Give the entries back exactly, dropping each image.

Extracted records
---------------

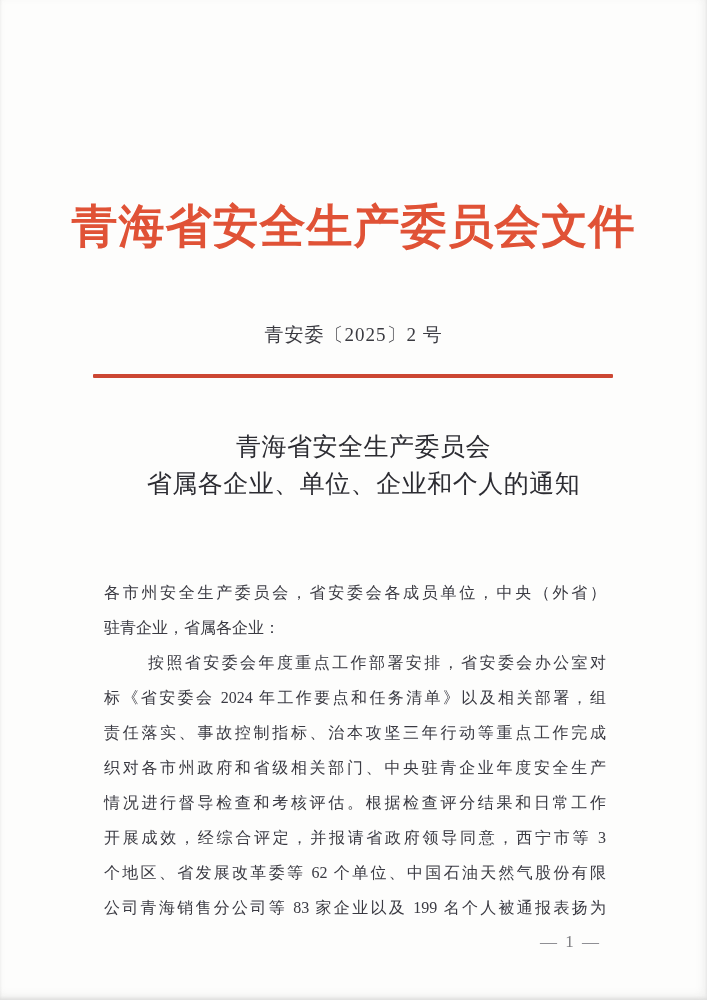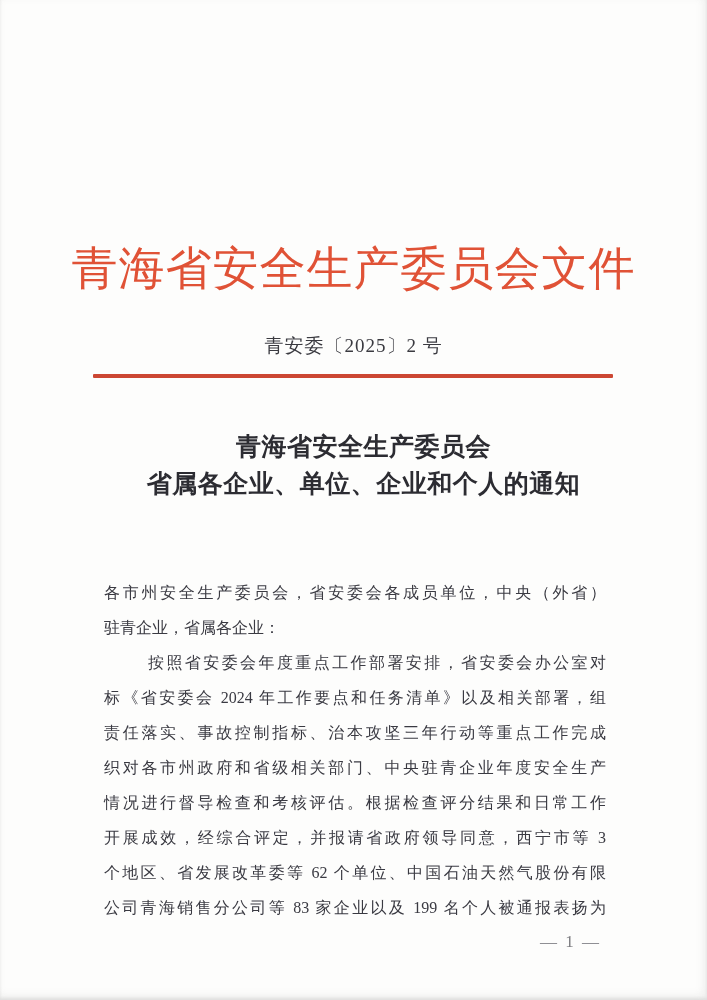"青海省安全生产委员会文件" .letterhead { font-weight: normal -> bold; margin-top: 42px -> none }
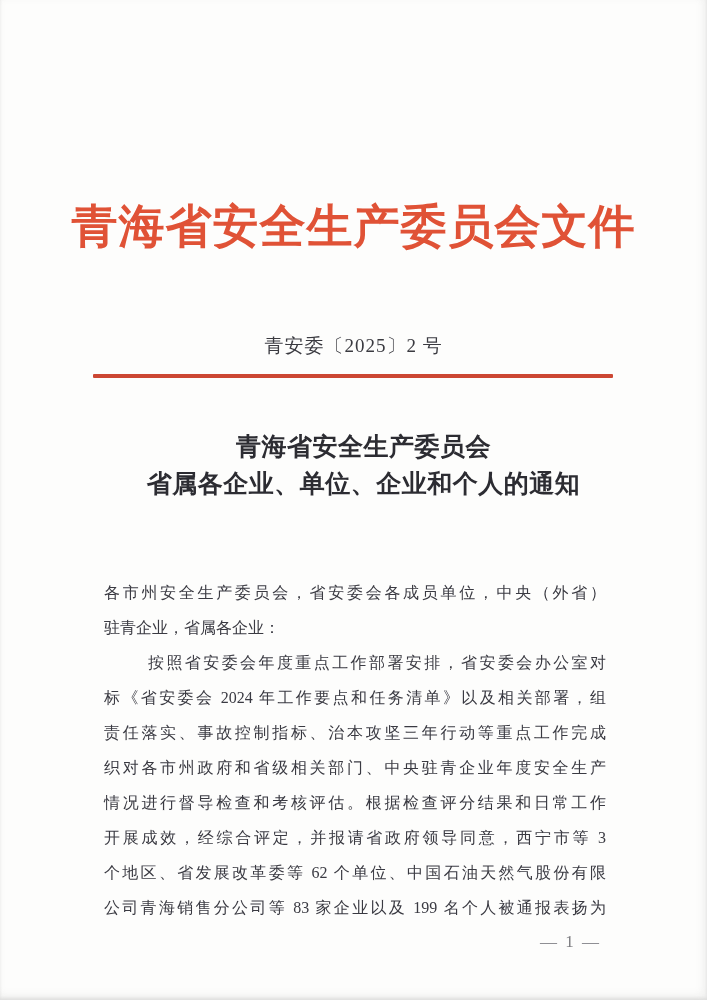"青安委〔2025〕2 号" .doc-number { top: 333px -> 322px }
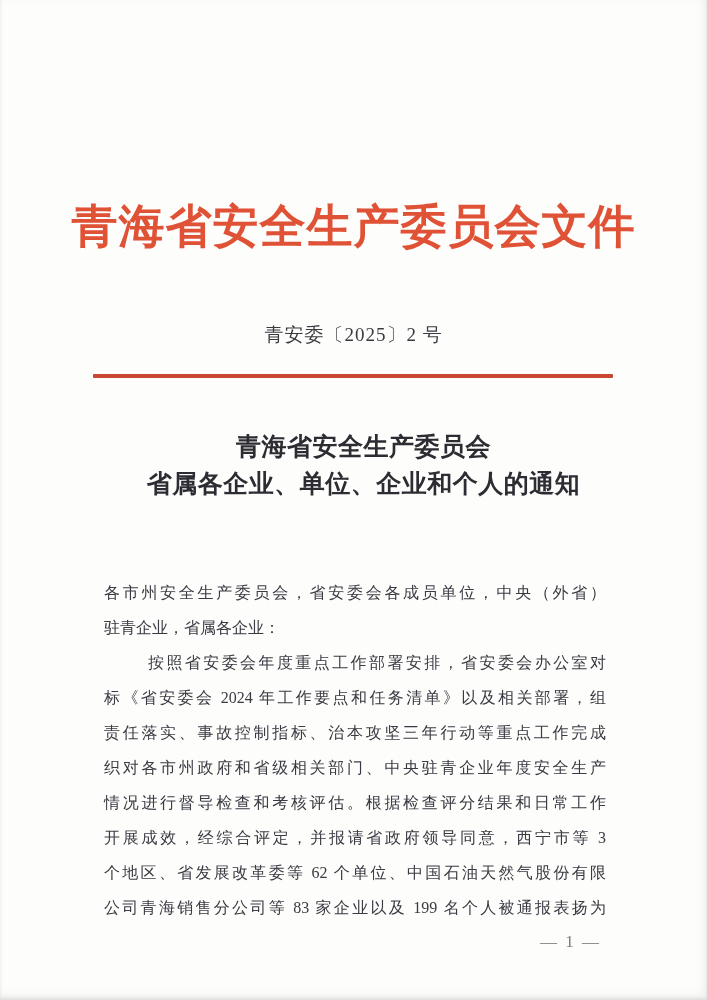"青海省安全生产委员会" .title-block { font-weight: bold -> normal }
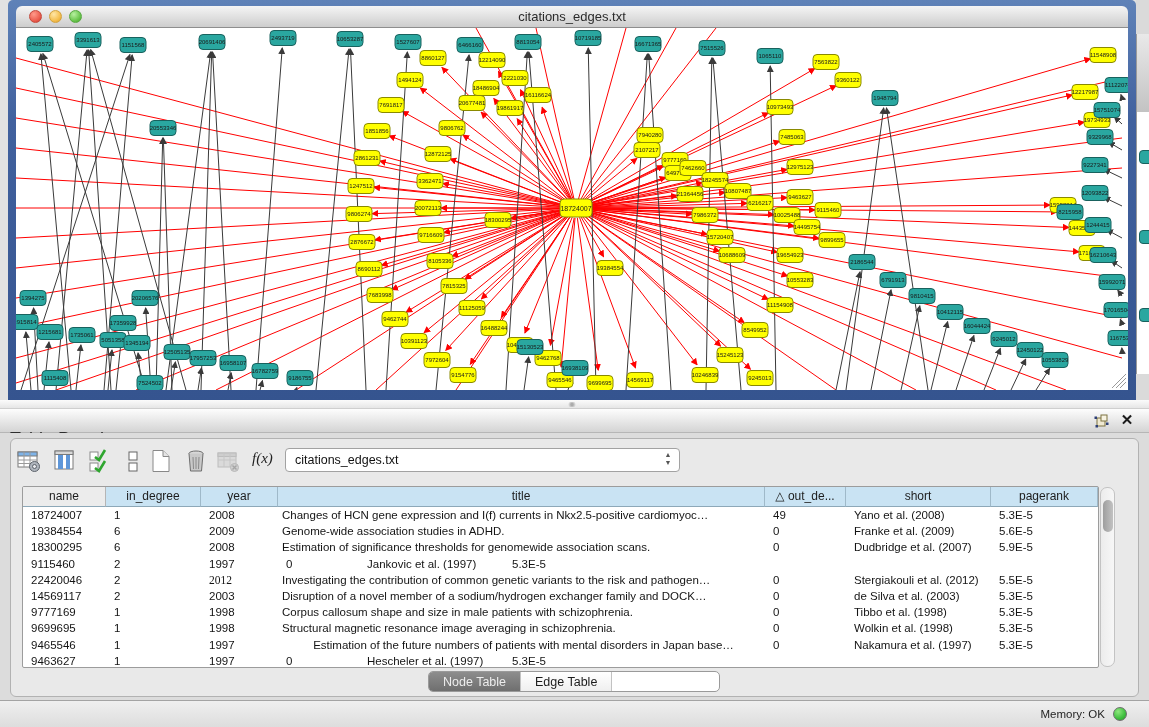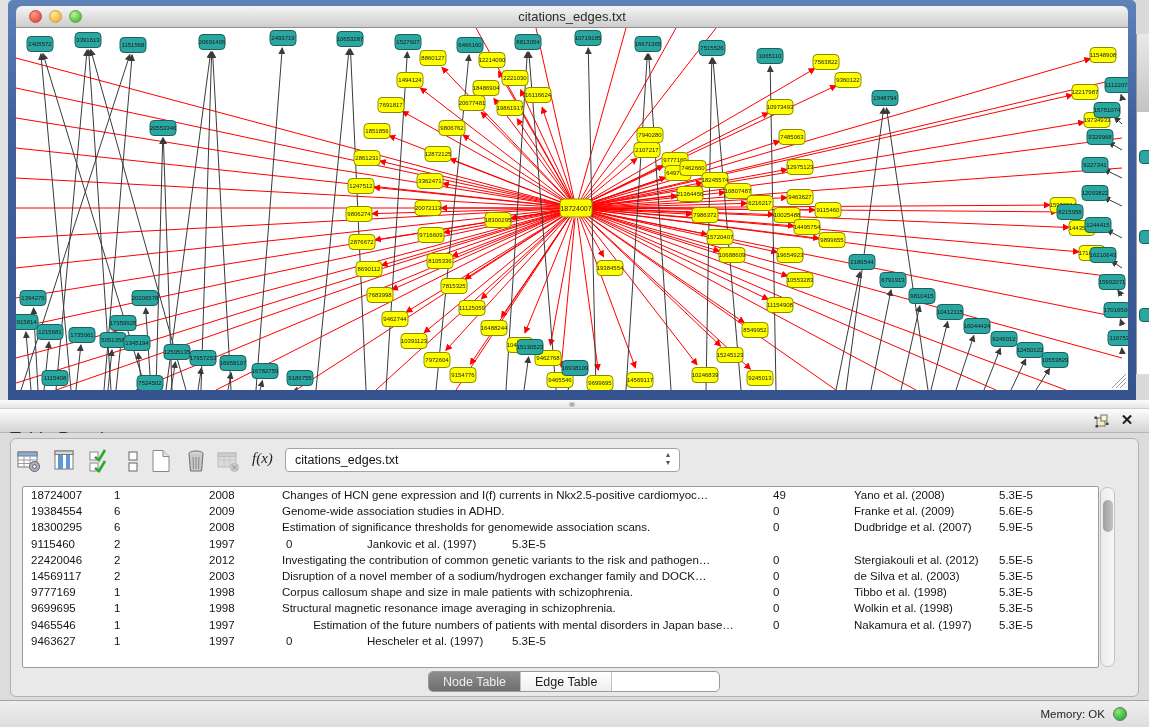"name" div.thead { html: none -> <div> <div>name</div> <div>in_degree</div> <div>year</div> <div>title</div> <div>△ out_de...</div> <div>short</div> <div>pagerank</div> </div> }
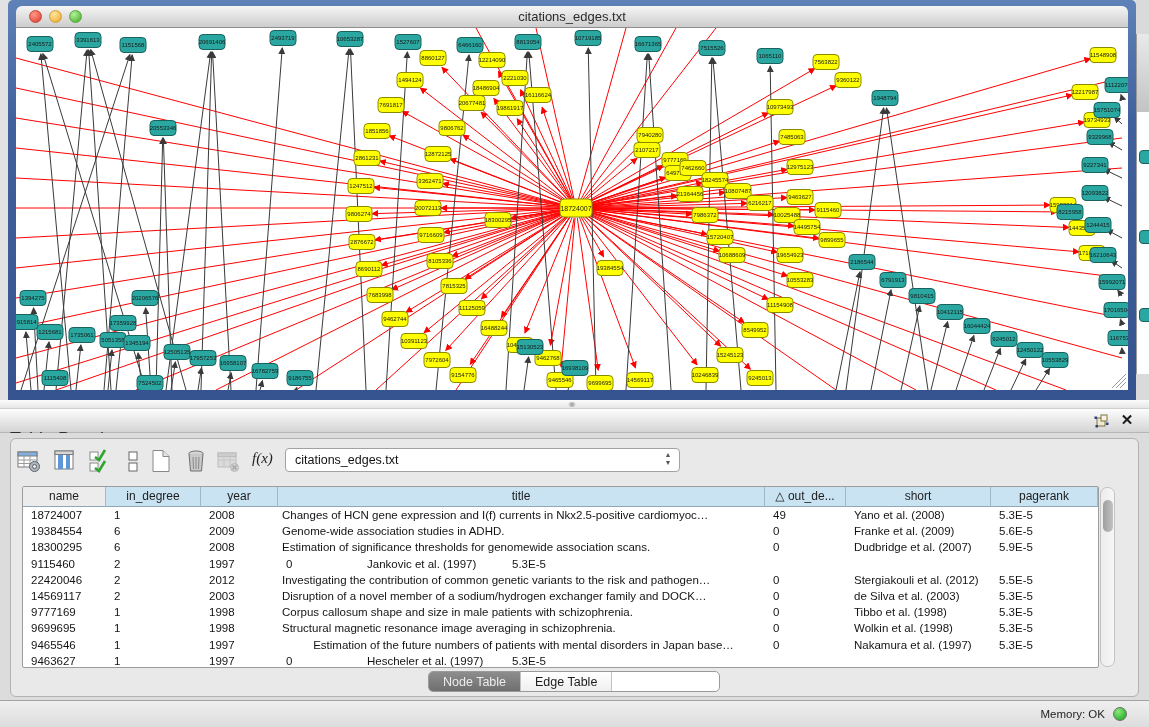"2012" div.td { font-family: none -> Liberation Serif, serif }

---------------

__Task response__
"青海省安全生产委员会文件" .letterhead { font-weight: normal -> bold; margin-top: 42px -> none }
"青安委〔2025〕2 号" .doc-number { top: 333px -> 322px }
"青海省安全生产委员会" .title-block { font-weight: bold -> normal }
"name" div.thead { html: none -> <div> <div>name</div> <div>in_degree</div> <div>year</div> <div>title</div> <div>△ out_de...</div> <div>short</div> <div>pagerank</div> </div> }
"2012" div.td { font-family: none -> Liberation Serif, serif }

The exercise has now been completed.